Data section:
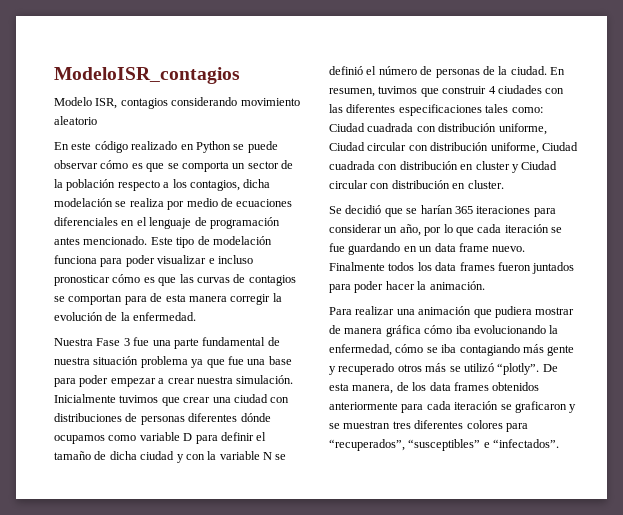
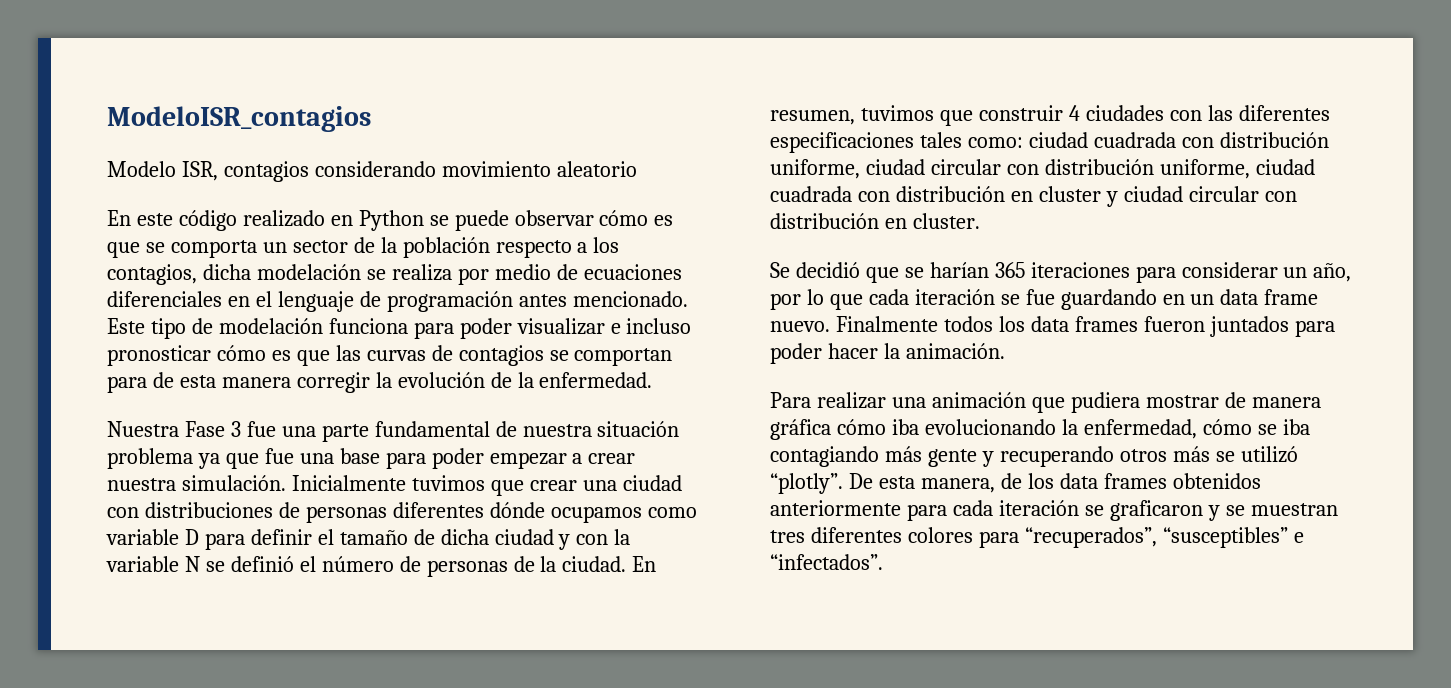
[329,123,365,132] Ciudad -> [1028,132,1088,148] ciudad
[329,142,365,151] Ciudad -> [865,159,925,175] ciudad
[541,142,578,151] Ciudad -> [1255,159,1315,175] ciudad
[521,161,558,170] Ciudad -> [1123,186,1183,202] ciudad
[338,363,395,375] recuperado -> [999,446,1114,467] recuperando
---
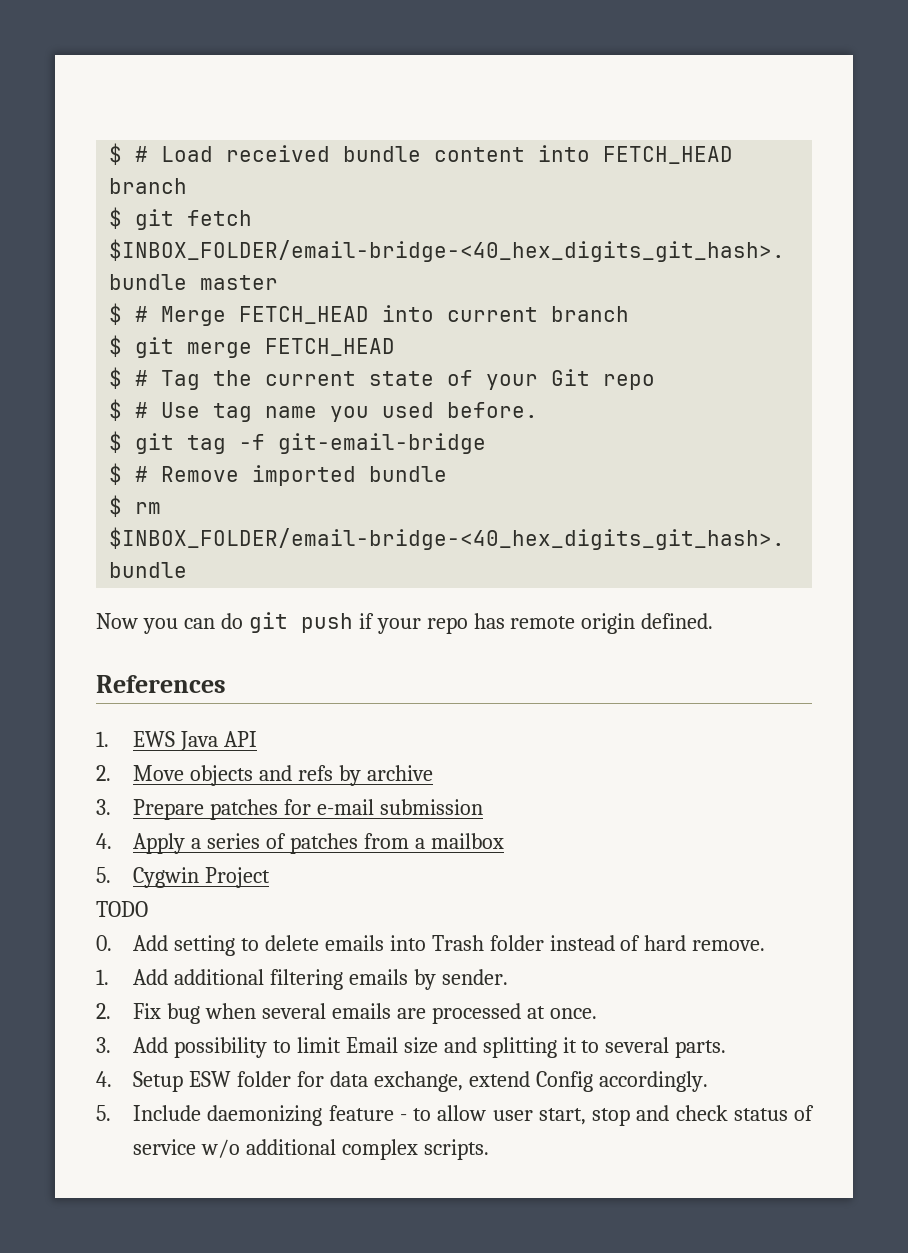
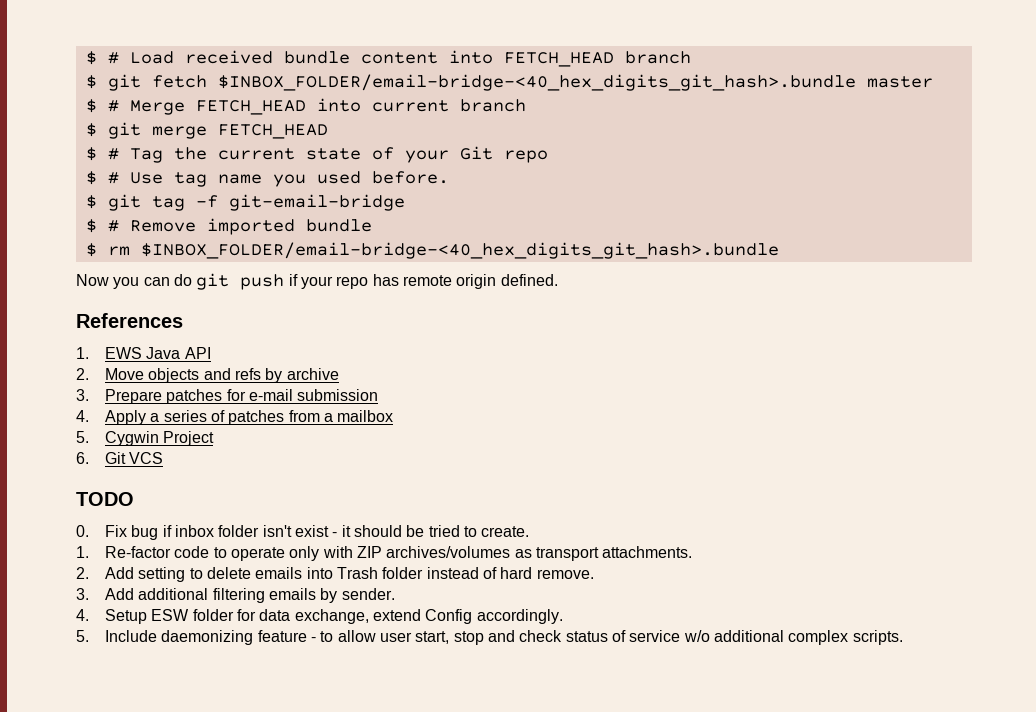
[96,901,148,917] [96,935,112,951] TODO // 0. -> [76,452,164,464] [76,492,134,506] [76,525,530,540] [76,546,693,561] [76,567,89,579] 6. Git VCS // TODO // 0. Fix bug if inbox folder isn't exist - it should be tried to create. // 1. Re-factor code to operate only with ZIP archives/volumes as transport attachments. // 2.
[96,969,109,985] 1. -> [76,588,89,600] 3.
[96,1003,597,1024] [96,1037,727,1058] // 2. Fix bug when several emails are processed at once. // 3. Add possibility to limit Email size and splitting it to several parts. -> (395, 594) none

Activity: Take each line from the preceding material that contains "Ciudad" and copy it.

Task solution:
[329,123,365,132] Ciudad -> [1028,132,1088,148] ciudad
[329,142,365,151] Ciudad -> [865,159,925,175] ciudad
[541,142,578,151] Ciudad -> [1255,159,1315,175] ciudad
[521,161,558,170] Ciudad -> [1123,186,1183,202] ciudad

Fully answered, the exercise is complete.